Su casa, ubicada en una tranquila zona residencial de Madrid, rodeada de parques y zonas verdes, resulta perfecta para su familia numerosa de tres niños pequeños. El interior es una auténtica explosión de objetos, muebles y piezas especiales, algunas adquiridas en mercadillos de antigüedades durante sus viajes y otras, recuerdos familiares.

¿Cómo defines tu estilo?
Creo que es muy ecléctico y bastante personal, con un punto de osadía y cierto aire excéntrico. Soy optimista en la decoración y me gusta recrear “pequeñas instalaciones” o “espacios dramáticos” que tengan un guiño decadente y romántico. Los espejos y los biombos, me encantan. Mis amigas siempre me llaman high and low, y ¡dan en el clavo!

Acabas de comprar para tu vivienda...
El papel de tucanes de Gastón y Daniela en el comedor. Sentí un auténtico flechazo al verlo.

¿Qué es lo próximo que vas a cambiar y por qué?  
Una habitación que tengo como “trastero” se va a convertir en el cuarto de mis hijos, Teo y Bruno.  Y quiero comprarme un cuadro de Guillaume Verda.
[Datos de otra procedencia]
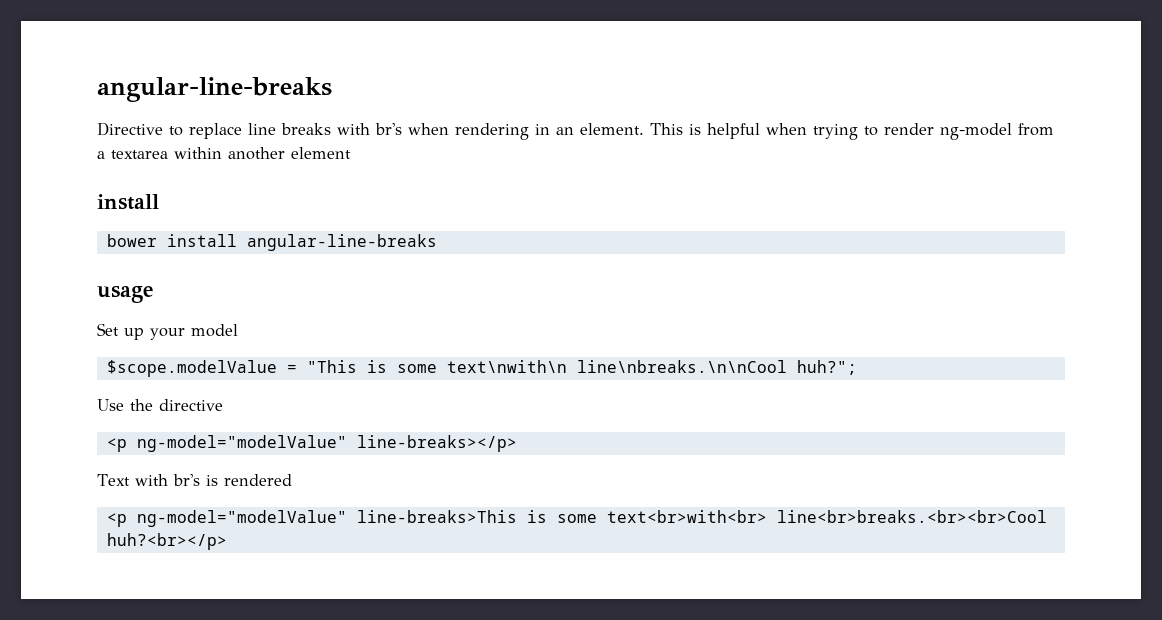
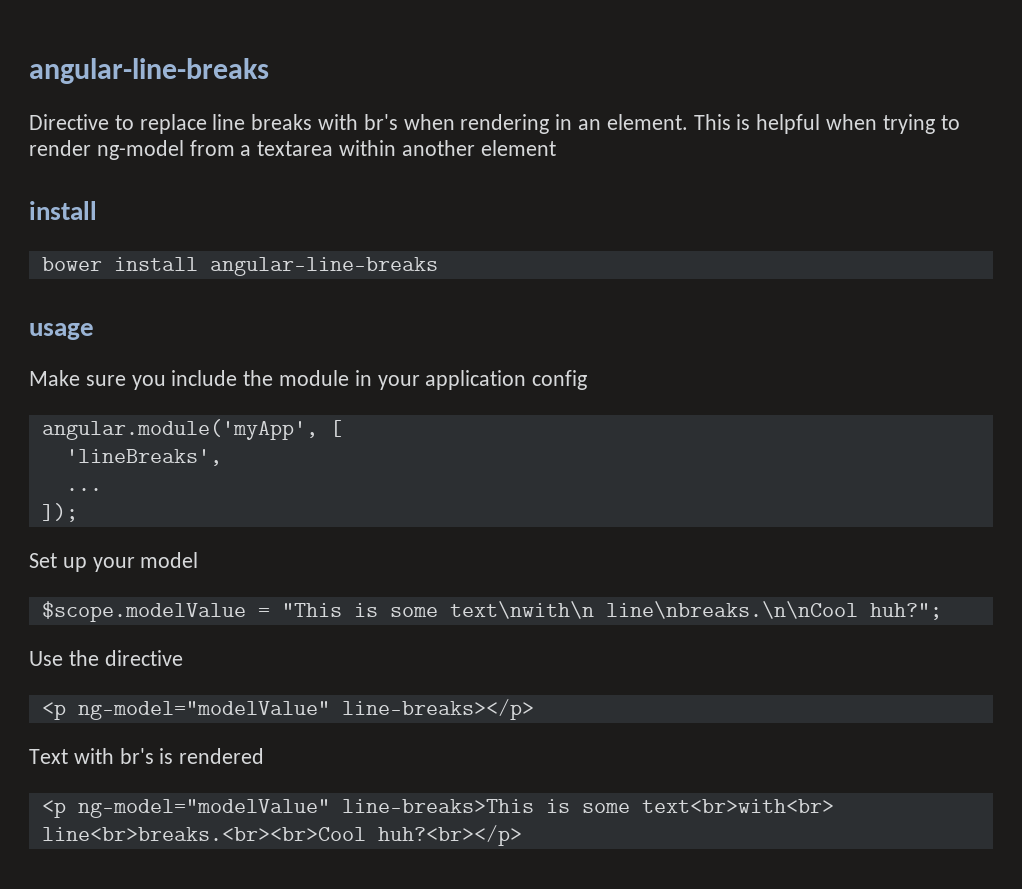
(154, 294) none -> [29,370,588,390] [41,419,342,440] [65,449,222,466] [65,488,102,491] [41,503,78,522] // Make sure you include the module in your application config // angular.module('myApp', [ // 'lineBreaks', // ... // ]);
¿El último regalo que has recibido, para ti o tu casa?
¡He recibido tres!: una lámpara de lino lavado de Rue Vintage 74 –una de mis tiendas favoritas en el mundo entero–; un anillo antiguo, regalo de mi marido, que sabe que me encantan; y unos dibujos maravillosos para la pared de mi vestidor, los hizo un día mi amiga, la pintora Cristina Viciano, de sorpresa.

¿Eres maniática con...?
Las combinaciones de color. Y soy exigente con la perfección, no desde la óptica de la exactitud, sino de la belleza. En cambio, soy tolerante con las circunstancias de los demás.

¿De qué artista comprarías alguna de sus piezas?
De Joana Vasconcelos o de Daniel Canogar.

¿Tienes algún interiorista o arquitecto favoritos?
Como arquitectos, me quedo con los del Gótico y el Renacimiento. Y entre los decoradores, últimamente sigo de cerca al estudio H Up, me gustan las mezclas que hacen.

¿Qué libro descansa en tu mesilla?
Ahora mismo tengo dos, la biografía de Frida Kahlo y Cómo hablar para que los niños escuchen y cómo escuchar para que los niños hablen.

¿Cuál es la última comida que te ha impresionado?
Una cena y cata de vinos en Los Viñedos Alonso del  Yerro. Todo un planazo para comer y beber hasta el amanecer.

¿Qué lugares te inspiran?
Las casas de las personas a las que admiro. Una vivienda con personalidad es como un pequeño museo de recuerdos, de viajes y de momentos.  También me resultan evocadoras Lisboa –una vez al año es escapada obligatoria– y Cuba, sus colores, su ambiente, su música, sus calles…

¿A quién tendrías como vecino?
Al Teatro de la Zarzuela, está muy cerca de mi estudio y cuando paso por la calle y están ensayando con las ventanas abiertas, es una delicia.

¿Qué te mueve en esta vida?
Soy una apasionada de mi trabajo, una workaholic al cien por cien; me encanta estar en continua búsqueda de nuevos diseños y materiales. Me mueven la estética, lo antiguo, los animales, mis hijos, la naturaleza, la comida que prepara mi marido, el amor por mi familia, mis amigos... ¡Soy una romántica!